● **Given entries**
-- Opening Marker --

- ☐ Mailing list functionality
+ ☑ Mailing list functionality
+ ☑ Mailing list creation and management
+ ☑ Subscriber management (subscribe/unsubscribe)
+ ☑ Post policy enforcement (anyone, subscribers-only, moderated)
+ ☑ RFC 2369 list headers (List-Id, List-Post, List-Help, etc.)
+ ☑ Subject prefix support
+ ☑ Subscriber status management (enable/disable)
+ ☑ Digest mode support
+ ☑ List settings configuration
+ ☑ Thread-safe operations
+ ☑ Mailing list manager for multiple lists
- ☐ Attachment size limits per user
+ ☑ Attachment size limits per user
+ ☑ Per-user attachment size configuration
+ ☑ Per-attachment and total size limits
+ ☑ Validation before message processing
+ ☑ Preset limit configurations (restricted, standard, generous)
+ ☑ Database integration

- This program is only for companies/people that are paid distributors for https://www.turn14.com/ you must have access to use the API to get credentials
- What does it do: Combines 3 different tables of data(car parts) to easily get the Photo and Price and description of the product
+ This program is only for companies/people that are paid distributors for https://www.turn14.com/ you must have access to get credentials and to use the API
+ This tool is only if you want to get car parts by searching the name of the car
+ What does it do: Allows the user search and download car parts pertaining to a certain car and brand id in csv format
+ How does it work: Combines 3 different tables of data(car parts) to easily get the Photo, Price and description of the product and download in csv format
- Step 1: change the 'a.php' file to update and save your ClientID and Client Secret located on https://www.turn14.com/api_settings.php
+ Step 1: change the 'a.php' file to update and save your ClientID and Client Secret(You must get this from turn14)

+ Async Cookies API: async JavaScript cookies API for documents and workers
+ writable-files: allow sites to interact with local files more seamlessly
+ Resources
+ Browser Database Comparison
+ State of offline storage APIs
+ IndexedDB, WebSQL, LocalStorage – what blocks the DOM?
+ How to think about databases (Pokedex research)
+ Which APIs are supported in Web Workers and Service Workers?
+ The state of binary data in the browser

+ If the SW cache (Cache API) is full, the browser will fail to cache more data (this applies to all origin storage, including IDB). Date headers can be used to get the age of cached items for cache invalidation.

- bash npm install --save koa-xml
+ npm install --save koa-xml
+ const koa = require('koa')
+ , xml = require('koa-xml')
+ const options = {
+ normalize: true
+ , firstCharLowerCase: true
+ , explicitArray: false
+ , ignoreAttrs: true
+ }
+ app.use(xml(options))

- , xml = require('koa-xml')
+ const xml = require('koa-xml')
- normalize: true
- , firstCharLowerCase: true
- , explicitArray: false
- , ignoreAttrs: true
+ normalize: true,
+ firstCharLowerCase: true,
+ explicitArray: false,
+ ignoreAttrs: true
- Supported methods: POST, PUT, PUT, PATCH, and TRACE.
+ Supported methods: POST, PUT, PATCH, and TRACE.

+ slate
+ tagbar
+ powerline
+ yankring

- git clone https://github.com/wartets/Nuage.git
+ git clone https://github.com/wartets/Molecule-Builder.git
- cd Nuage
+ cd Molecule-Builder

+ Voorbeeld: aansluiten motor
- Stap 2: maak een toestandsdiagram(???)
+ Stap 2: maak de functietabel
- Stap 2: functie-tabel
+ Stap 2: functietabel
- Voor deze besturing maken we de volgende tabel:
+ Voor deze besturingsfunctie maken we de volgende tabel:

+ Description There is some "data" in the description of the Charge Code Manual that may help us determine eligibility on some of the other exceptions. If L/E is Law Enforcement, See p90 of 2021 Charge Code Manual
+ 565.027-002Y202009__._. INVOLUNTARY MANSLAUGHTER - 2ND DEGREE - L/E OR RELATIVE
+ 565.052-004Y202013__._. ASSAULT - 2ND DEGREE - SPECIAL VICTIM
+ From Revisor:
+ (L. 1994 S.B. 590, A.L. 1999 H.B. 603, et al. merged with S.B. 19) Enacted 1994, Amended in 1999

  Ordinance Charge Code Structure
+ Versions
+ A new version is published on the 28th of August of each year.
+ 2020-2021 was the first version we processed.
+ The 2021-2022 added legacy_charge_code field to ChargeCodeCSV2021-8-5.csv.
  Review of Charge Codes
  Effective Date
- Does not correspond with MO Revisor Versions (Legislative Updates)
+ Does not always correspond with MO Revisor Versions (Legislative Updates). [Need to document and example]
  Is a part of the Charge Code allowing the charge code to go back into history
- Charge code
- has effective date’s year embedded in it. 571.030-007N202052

-- Closing Marker --

● **Work to complete**
Would you return all lines from the preceding listing that contain the word "ignoreAttrs"?

● **Worked solution**
+ , ignoreAttrs: true
- , ignoreAttrs: true
+ ignoreAttrs: true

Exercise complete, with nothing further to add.